* _TASK OBJECTIVE_:
Look through the lines below for the word "pour", and copy every line that has it.

* _GIVEN DATA_:
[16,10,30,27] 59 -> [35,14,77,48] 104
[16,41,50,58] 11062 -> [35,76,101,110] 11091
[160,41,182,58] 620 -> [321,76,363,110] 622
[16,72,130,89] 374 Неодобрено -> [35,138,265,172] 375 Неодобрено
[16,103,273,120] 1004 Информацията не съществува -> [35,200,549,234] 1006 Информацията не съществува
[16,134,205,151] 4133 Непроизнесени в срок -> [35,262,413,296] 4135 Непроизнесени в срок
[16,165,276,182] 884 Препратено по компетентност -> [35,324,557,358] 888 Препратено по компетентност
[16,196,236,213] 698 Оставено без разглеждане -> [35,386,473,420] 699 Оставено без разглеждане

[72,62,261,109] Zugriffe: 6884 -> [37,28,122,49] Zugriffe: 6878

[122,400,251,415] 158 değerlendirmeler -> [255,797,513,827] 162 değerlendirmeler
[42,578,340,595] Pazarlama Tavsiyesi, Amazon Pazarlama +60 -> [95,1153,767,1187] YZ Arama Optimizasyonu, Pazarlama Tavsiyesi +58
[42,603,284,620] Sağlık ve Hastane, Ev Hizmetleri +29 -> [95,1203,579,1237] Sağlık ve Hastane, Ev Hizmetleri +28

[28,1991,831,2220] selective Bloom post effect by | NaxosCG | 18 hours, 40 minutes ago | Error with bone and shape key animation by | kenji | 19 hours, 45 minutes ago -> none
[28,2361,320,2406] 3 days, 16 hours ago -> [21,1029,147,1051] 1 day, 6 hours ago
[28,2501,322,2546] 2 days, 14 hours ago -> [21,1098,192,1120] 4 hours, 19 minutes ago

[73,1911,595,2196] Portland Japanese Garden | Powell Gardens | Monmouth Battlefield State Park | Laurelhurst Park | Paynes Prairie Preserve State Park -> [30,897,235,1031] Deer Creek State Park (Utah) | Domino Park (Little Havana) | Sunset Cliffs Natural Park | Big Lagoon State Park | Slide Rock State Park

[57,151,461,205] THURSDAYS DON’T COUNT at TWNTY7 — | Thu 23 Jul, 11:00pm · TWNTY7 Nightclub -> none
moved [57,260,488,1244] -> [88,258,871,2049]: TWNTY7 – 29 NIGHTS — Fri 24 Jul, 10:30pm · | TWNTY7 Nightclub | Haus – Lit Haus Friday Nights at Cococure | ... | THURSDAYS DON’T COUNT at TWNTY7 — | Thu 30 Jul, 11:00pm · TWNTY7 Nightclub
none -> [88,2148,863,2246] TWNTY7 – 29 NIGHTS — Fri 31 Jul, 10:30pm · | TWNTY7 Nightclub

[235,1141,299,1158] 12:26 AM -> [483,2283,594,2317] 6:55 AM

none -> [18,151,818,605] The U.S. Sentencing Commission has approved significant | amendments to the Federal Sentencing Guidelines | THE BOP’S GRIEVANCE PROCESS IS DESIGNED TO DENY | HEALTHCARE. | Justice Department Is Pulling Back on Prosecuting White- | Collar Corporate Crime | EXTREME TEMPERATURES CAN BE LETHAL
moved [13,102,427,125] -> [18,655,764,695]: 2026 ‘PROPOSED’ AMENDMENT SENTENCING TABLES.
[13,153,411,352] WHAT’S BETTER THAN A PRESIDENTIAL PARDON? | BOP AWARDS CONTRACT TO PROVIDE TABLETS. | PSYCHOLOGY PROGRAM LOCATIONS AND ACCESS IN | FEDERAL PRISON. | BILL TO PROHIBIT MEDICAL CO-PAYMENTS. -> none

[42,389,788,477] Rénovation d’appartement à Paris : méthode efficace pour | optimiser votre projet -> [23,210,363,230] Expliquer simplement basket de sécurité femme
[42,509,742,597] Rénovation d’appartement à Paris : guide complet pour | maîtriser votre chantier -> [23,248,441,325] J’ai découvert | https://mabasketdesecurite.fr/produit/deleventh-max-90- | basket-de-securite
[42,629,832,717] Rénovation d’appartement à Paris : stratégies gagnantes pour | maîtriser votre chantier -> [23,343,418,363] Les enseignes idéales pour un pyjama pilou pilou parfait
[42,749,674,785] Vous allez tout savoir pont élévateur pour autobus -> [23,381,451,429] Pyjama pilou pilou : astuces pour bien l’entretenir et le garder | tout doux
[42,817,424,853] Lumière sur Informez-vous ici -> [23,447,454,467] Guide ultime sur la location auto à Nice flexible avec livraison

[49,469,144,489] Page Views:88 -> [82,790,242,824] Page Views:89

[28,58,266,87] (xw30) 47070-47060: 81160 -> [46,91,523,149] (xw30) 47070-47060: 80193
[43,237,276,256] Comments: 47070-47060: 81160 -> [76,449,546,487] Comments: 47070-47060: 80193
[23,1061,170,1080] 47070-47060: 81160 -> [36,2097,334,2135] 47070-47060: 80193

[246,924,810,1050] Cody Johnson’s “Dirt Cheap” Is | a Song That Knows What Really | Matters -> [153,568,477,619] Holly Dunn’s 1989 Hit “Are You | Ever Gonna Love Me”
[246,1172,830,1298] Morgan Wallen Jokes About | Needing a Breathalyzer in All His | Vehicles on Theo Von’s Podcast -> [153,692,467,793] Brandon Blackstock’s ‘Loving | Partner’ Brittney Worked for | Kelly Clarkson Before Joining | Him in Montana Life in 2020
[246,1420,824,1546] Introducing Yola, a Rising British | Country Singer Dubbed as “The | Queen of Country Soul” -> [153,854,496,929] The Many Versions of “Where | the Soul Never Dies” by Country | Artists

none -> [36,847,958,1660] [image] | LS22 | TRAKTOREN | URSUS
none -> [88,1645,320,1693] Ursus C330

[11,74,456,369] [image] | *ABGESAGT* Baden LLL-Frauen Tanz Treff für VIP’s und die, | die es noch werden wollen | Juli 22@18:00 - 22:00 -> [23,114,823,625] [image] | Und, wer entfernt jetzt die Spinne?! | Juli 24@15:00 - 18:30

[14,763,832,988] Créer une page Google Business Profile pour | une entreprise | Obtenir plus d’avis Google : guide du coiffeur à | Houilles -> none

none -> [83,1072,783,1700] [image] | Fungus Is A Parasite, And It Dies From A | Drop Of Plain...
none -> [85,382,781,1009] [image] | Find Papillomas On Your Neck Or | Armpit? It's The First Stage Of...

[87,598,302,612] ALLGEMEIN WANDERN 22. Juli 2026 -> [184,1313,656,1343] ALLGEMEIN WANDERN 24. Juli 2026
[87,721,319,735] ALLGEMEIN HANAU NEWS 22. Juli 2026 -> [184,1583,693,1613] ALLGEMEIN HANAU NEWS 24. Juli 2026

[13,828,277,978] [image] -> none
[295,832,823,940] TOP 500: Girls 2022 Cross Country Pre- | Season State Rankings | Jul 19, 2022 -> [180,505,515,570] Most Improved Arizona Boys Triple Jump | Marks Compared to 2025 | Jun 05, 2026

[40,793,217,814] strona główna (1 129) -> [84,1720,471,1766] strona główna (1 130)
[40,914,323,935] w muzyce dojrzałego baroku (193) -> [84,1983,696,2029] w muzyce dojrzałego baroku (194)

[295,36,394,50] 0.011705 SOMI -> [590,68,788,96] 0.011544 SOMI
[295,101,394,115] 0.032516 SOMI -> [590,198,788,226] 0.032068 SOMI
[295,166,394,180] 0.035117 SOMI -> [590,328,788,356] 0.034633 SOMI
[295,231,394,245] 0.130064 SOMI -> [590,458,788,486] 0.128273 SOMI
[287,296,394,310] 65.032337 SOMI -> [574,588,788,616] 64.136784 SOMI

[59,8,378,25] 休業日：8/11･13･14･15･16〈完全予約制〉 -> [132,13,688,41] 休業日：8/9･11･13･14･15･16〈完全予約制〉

* _THE ANSWER_:
[42,389,788,477] Rénovation d’appartement à Paris : méthode efficace pour | optimiser votre projet -> [23,210,363,230] Expliquer simplement basket de sécurité femme
[42,509,742,597] Rénovation d’appartement à Paris : guide complet pour | maîtriser votre chantier -> [23,248,441,325] J’ai découvert | https://mabasketdesecurite.fr/produit/deleventh-max-90- | basket-de-securite
[42,629,832,717] Rénovation d’appartement à Paris : stratégies gagnantes pour | maîtriser votre chantier -> [23,343,418,363] Les enseignes idéales pour un pyjama pilou pilou parfait
[42,749,674,785] Vous allez tout savoir pont élévateur pour autobus -> [23,381,451,429] Pyjama pilou pilou : astuces pour bien l’entretenir et le garder | tout doux
[14,763,832,988] Créer une page Google Business Profile pour | une entreprise | Obtenir plus d’avis Google : guide du coiffeur à | Houilles -> none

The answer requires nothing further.